We describe the case of an acromegalic patient primarily treated with octreotide LAR in whom the pituitary tumor disappeared after 18 months of treatment. A 68-yr-old woman, with clinical suspicion of acromegaly, was admitted to our Unit with the ultrasonographical evidence of cardiac hypertrophy, arrhythmias, right branch block and interatrial septum aneurism. She referred hands and feet enlargement since the age of 30 and facial disfigurements since the age of 50. At the age of 45 she underwent surgery for carpal tunnel syndrome and at the age of 61 an euthyroid nodular goiter was diagnosed. Hormonal evaluation showed elevated circulating GH levels (25+/-3.2 ng/ml), not suppressible after oral glucose load, and elevated IGF-I levels (646 ng/ml), whereas the remaining pituitary function was normal. Visual perimetry was normal, whereas magnetic resonance imaging (MRI) showed an intrasellar pituitary adenoma with maximal diameter of 9 mm. In order to improve cardiovascular function before surgery, the patient started octreotide LAR 20 mg every 4 weeks for 3 months. Then based on IGF-I values, the dose was adjusted to 30 mg.
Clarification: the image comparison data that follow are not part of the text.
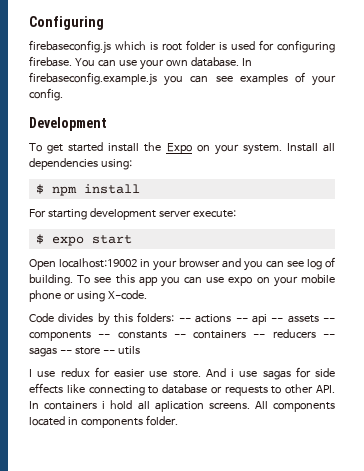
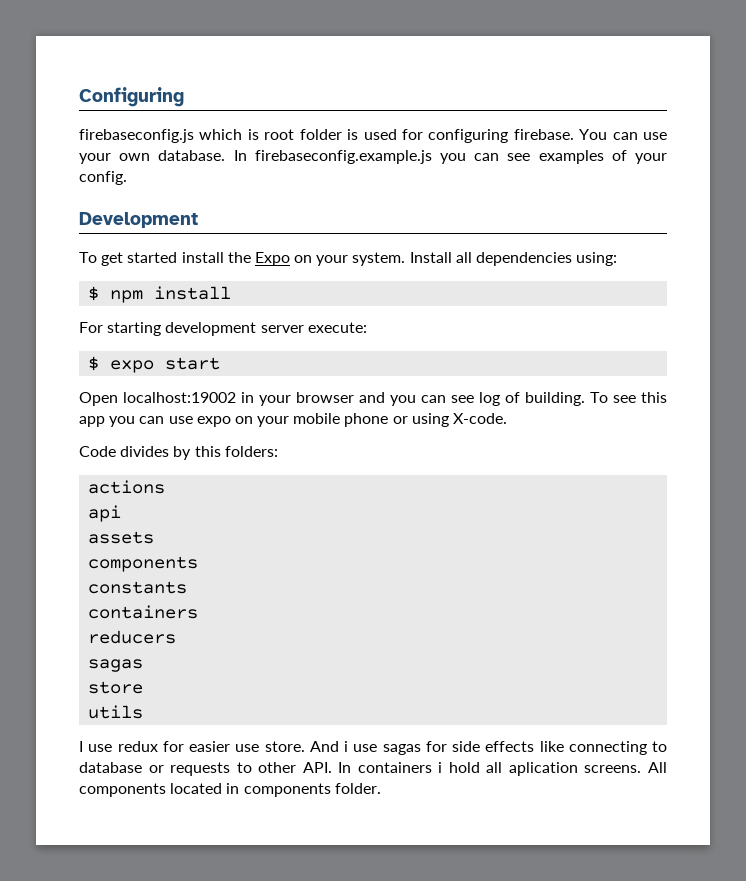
- Code divides by this folders: -- actions -- api -- assets -- components -- constants -- containers -- reducers -- sagas -- store -- utils
+ Code divides by this folders:
+ actions
+ api
+ assets
+ components
+ constants
+ containers
+ reducers
+ sagas
+ store
+ utils

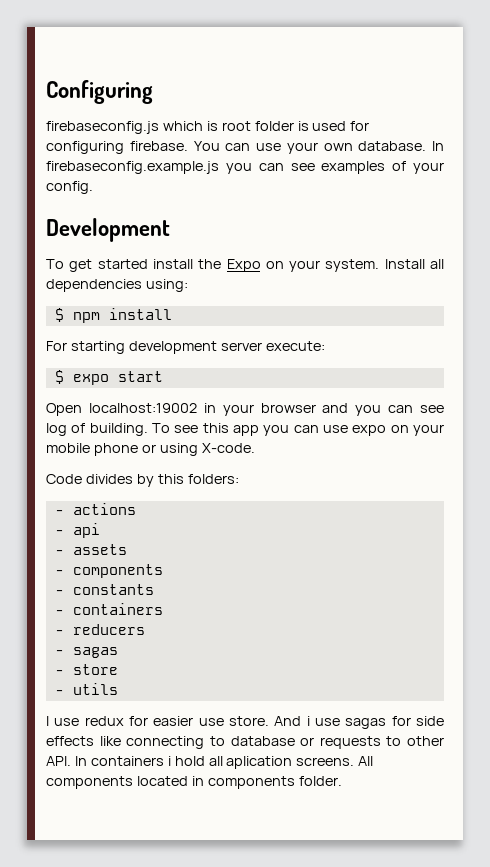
- actions
+ - actions
- api
+ - api
- assets
- components
+ - assets
+ - components
- constants
- containers
+ - constants
+ - containers
- reducers
- sagas
+ - reducers
+ - sagas
- store
+ - store
- utils
+ - utils

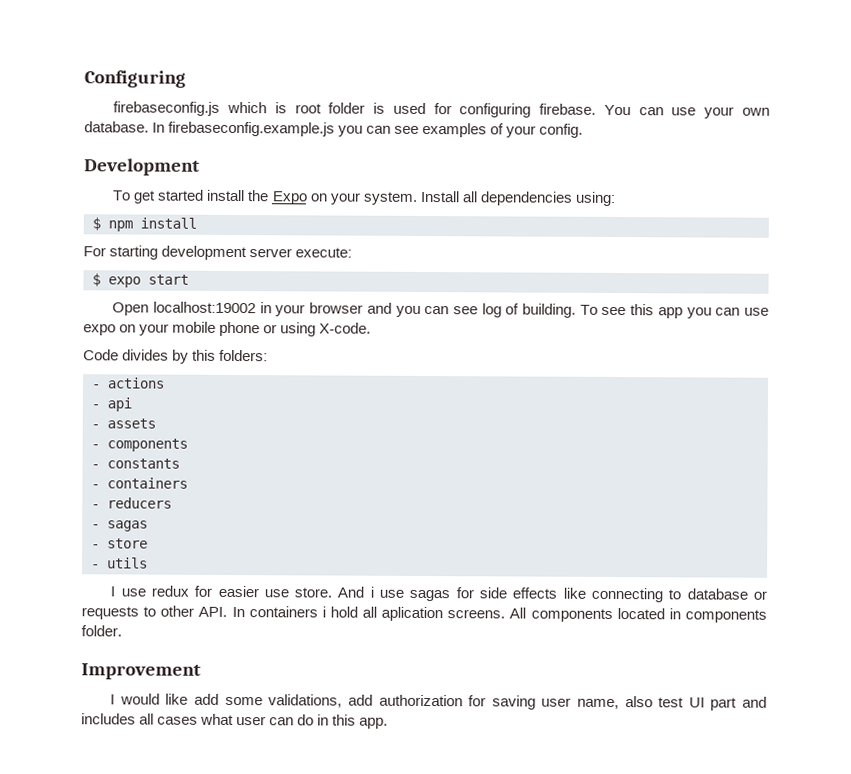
+ Improvement
+ I would like add some validations, add authorization for saving user name, also test UI part and includes all cases what user can do in this app.

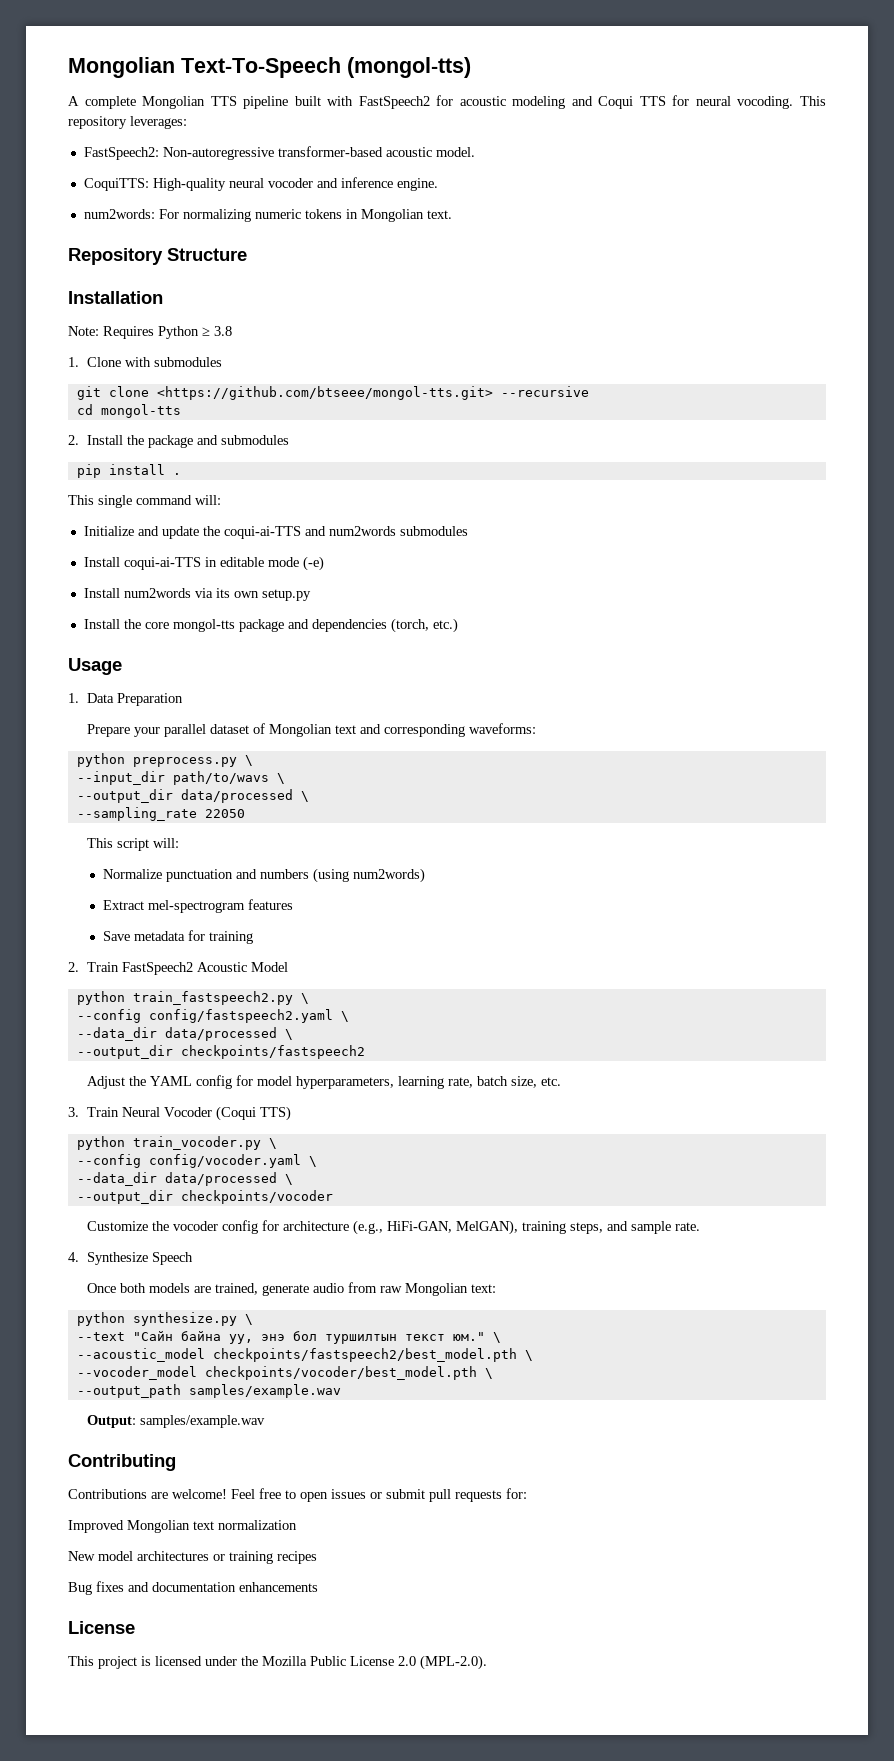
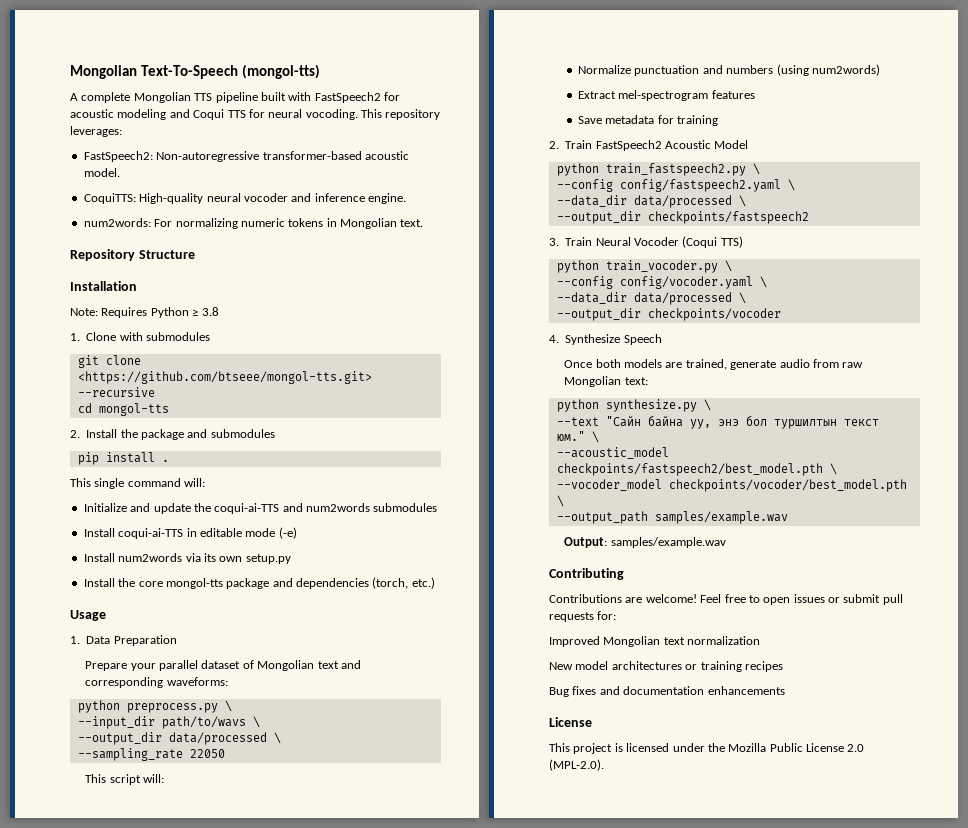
- Adjust the YAML config for model hyperparameters, learning rate, batch size, etc.
- Customize the vocoder config for architecture (e.g., HiFi-GAN, MelGAN), training steps, and sample rate.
After 6 months a second MRI showed significant tumor reduction (>50% of baseline maximal diameter), GH and IGF-I were within the normal range and the patient continued the treatment. After one-year therapy, an improvement of cardiac alterations was recorded and the patient was referred to the neurosurgeon. However, she refused the operation. At 18-month follow-up, MRI showed the complete disappearance of direct and indirect signs of pituitary adenoma. To our knowledge, this is the first case of complete radiological remission of pituitary tumor during octreotide LAR treatment in acromegaly.